> **TASK DESCRIPTION**:
Check each line of the entries for "https" and report the ones that have it.

> **TASK MATERIAL**:
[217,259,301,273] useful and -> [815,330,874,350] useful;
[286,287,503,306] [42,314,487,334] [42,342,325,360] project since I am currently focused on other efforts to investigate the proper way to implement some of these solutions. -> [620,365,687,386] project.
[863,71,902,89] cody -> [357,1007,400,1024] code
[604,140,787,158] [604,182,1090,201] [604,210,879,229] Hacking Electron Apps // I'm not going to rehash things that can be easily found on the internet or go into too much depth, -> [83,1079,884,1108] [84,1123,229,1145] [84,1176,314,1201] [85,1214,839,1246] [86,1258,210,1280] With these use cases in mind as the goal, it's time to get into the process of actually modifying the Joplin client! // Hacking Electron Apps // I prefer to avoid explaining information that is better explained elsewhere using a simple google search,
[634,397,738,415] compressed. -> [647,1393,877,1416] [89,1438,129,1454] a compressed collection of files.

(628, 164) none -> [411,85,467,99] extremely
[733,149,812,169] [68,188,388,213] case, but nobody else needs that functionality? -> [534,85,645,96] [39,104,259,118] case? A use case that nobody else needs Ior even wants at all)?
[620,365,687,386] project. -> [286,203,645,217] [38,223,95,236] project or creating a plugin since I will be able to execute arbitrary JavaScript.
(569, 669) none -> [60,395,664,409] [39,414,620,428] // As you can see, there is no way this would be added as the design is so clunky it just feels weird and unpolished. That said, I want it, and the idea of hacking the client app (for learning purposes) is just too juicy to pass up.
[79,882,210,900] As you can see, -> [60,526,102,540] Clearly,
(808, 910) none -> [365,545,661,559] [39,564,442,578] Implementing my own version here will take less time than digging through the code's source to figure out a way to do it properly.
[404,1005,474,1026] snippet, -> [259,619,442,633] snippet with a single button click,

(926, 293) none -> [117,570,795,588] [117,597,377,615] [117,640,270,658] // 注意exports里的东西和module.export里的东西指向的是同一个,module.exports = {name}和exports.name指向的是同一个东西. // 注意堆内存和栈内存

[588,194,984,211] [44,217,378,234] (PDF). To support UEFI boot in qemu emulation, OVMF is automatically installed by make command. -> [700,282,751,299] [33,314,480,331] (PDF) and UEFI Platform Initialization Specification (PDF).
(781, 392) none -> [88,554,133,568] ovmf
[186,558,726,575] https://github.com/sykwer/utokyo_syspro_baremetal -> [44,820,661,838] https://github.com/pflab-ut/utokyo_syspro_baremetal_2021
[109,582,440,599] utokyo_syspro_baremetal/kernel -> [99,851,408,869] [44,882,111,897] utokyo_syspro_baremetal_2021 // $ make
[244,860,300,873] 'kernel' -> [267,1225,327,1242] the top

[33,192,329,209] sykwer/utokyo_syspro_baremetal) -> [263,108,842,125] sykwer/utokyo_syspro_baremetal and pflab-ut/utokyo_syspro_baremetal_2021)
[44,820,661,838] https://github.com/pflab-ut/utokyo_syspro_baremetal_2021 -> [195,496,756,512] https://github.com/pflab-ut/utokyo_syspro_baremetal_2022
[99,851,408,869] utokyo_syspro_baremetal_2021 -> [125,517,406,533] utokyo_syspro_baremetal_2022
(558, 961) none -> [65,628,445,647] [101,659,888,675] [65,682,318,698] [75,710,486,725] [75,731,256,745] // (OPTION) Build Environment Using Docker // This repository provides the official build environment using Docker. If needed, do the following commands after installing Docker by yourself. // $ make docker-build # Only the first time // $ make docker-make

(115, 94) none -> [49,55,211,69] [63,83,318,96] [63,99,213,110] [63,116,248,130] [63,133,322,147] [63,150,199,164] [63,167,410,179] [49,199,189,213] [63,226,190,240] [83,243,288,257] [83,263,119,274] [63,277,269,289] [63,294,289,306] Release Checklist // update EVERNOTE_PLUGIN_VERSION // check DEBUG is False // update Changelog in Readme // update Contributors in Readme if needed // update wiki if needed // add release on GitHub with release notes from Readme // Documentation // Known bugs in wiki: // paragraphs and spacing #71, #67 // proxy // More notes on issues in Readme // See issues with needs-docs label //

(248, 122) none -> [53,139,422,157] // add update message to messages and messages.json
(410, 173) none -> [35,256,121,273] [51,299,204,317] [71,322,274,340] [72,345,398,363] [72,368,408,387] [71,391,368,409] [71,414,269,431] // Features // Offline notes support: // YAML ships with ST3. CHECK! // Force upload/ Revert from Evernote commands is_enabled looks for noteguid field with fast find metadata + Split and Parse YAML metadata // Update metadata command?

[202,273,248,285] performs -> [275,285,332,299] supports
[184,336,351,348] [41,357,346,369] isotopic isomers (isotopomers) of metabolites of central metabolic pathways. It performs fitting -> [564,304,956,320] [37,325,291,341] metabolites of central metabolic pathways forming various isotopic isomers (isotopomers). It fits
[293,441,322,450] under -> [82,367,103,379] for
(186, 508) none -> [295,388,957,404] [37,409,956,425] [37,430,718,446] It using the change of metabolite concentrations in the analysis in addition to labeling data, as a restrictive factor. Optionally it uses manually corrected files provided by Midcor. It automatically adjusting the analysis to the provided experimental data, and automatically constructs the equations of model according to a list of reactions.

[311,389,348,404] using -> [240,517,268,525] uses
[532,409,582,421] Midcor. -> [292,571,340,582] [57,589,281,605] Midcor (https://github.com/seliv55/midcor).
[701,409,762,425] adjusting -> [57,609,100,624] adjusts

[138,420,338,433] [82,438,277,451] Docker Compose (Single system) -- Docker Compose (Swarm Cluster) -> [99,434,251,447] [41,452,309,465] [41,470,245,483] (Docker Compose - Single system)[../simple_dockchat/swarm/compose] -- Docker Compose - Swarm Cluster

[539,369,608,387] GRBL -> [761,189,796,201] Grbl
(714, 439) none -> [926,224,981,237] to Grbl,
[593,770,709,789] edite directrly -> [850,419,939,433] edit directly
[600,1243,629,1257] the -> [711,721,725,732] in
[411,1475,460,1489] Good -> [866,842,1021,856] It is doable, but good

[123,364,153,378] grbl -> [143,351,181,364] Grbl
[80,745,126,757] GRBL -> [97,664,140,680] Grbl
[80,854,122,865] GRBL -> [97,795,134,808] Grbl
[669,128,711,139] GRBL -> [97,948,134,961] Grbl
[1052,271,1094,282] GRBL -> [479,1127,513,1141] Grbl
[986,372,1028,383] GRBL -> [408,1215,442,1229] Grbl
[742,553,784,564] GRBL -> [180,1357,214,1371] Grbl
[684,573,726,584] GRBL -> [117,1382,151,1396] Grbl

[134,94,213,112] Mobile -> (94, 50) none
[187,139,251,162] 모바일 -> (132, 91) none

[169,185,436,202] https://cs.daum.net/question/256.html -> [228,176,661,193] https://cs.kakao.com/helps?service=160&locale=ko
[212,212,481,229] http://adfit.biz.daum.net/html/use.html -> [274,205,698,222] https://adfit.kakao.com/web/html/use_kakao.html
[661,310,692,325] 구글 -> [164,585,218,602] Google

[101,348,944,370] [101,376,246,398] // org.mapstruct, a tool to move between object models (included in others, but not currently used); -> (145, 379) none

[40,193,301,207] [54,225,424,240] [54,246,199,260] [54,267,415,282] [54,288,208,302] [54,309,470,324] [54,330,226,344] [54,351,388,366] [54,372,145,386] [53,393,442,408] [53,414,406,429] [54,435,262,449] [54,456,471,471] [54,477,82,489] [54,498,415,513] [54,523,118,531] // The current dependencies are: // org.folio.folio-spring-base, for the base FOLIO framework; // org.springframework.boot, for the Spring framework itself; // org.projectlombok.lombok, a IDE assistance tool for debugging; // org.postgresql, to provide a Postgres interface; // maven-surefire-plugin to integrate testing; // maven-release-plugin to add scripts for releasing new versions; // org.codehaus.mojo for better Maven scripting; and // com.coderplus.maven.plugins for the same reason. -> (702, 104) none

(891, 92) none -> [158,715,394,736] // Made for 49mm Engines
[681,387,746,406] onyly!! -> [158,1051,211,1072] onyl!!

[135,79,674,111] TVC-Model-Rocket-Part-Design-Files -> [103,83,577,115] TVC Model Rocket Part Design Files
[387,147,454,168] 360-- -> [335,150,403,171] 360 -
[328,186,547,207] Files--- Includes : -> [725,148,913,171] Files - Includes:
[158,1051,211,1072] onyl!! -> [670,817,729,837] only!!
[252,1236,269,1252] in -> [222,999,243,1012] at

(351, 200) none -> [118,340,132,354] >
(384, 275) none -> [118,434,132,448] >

> **EXPECTED OUTPUT**:
[186,558,726,575] https://github.com/sykwer/utokyo_syspro_baremetal -> [44,820,661,838] https://github.com/pflab-ut/utokyo_syspro_baremetal_2021
[44,820,661,838] https://github.com/pflab-ut/utokyo_syspro_baremetal_2021 -> [195,496,756,512] https://github.com/pflab-ut/utokyo_syspro_baremetal_2022
[532,409,582,421] Midcor. -> [292,571,340,582] [57,589,281,605] Midcor (https://github.com/seliv55/midcor).
[169,185,436,202] https://cs.daum.net/question/256.html -> [228,176,661,193] https://cs.kakao.com/helps?service=160&locale=ko
[212,212,481,229] http://adfit.biz.daum.net/html/use.html -> [274,205,698,222] https://adfit.kakao.com/web/html/use_kakao.html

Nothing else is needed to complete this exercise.